§ TRY IT: With the line containing "- If the Mandatory" as the starting point, write out each line exactly through the final line of the listing, both ends included.

§ AVAILABLE RECORDS:
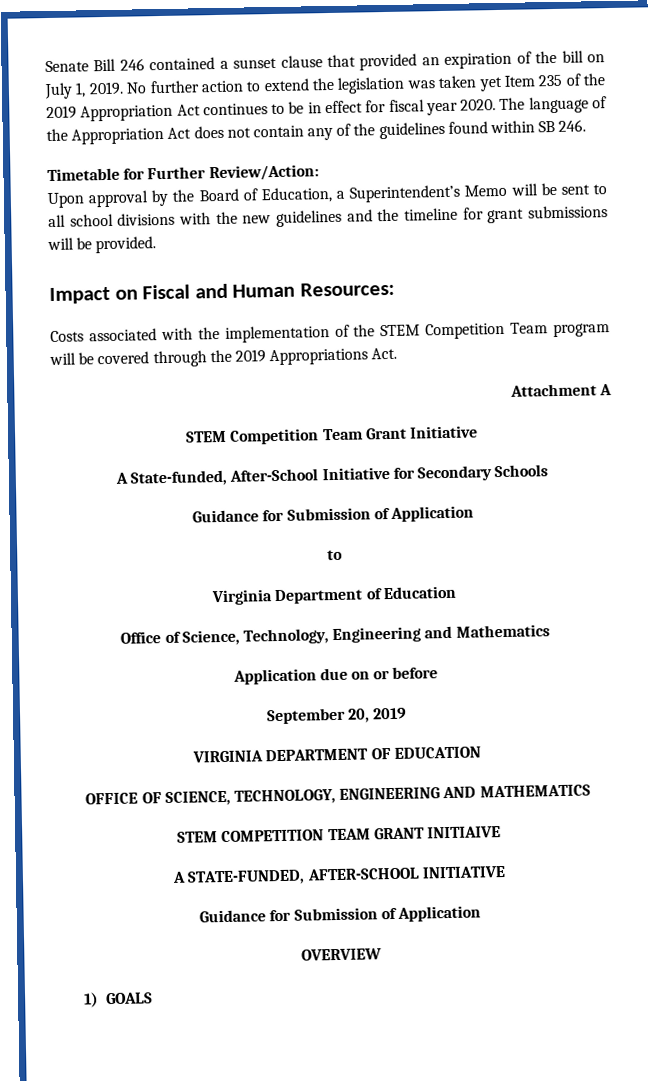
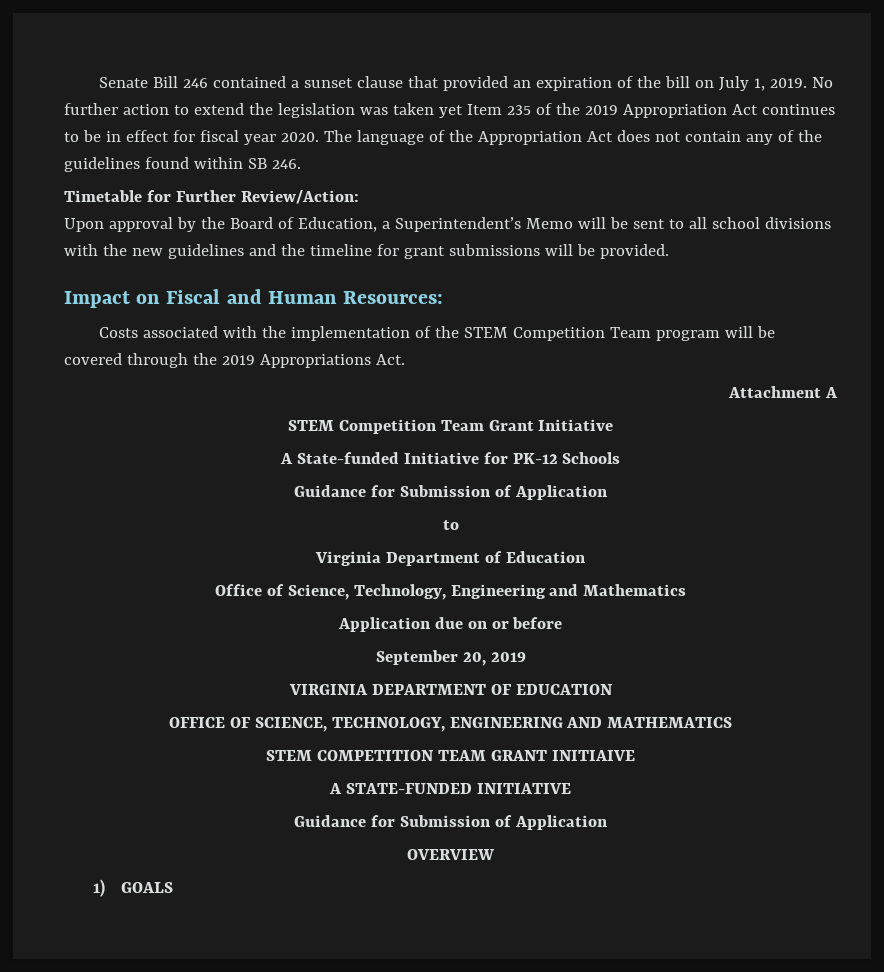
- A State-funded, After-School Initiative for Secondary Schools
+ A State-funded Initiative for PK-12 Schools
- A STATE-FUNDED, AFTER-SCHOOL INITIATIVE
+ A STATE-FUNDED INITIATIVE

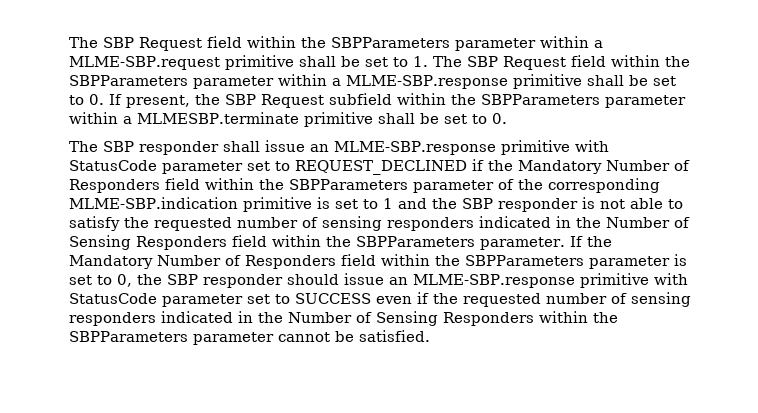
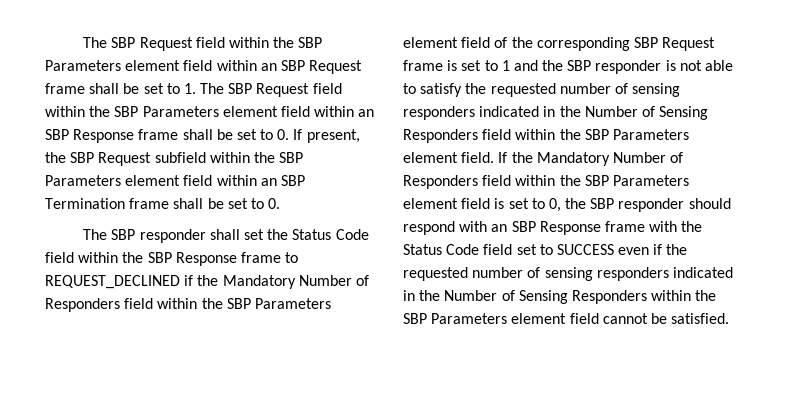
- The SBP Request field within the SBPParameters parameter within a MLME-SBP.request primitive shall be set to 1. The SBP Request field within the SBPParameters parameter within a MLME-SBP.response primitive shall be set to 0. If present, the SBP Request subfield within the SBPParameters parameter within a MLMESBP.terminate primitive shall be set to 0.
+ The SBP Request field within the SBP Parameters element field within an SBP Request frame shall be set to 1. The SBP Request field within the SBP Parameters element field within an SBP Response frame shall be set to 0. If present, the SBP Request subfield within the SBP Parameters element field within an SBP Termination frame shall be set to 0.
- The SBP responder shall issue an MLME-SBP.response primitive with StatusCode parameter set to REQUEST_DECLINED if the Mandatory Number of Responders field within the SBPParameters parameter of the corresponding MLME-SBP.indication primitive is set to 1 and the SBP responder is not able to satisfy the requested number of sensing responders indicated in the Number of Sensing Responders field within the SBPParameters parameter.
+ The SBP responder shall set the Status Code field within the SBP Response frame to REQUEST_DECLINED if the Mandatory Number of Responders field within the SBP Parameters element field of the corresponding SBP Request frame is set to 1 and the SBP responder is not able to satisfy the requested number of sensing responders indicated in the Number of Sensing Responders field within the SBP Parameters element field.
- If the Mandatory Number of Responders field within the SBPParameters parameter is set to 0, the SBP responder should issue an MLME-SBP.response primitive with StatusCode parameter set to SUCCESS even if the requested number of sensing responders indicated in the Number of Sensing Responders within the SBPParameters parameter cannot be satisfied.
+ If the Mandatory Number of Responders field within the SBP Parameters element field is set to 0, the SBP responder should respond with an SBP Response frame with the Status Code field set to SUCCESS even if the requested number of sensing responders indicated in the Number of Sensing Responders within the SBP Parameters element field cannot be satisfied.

§ RESPONSE BELOW:
- If the Mandatory Number of Responders field within the SBPParameters parameter is set to 0, the SBP responder should issue an MLME-SBP.response primitive with StatusCode parameter set to SUCCESS even if the requested number of sensing responders indicated in the Number of Sensing Responders within the SBPParameters parameter cannot be satisfied.
+ If the Mandatory Number of Responders field within the SBP Parameters element field is set to 0, the SBP responder should respond with an SBP Response frame with the Status Code field set to SUCCESS even if the requested number of sensing responders indicated in the Number of Sensing Responders within the SBP Parameters element field cannot be satisfied.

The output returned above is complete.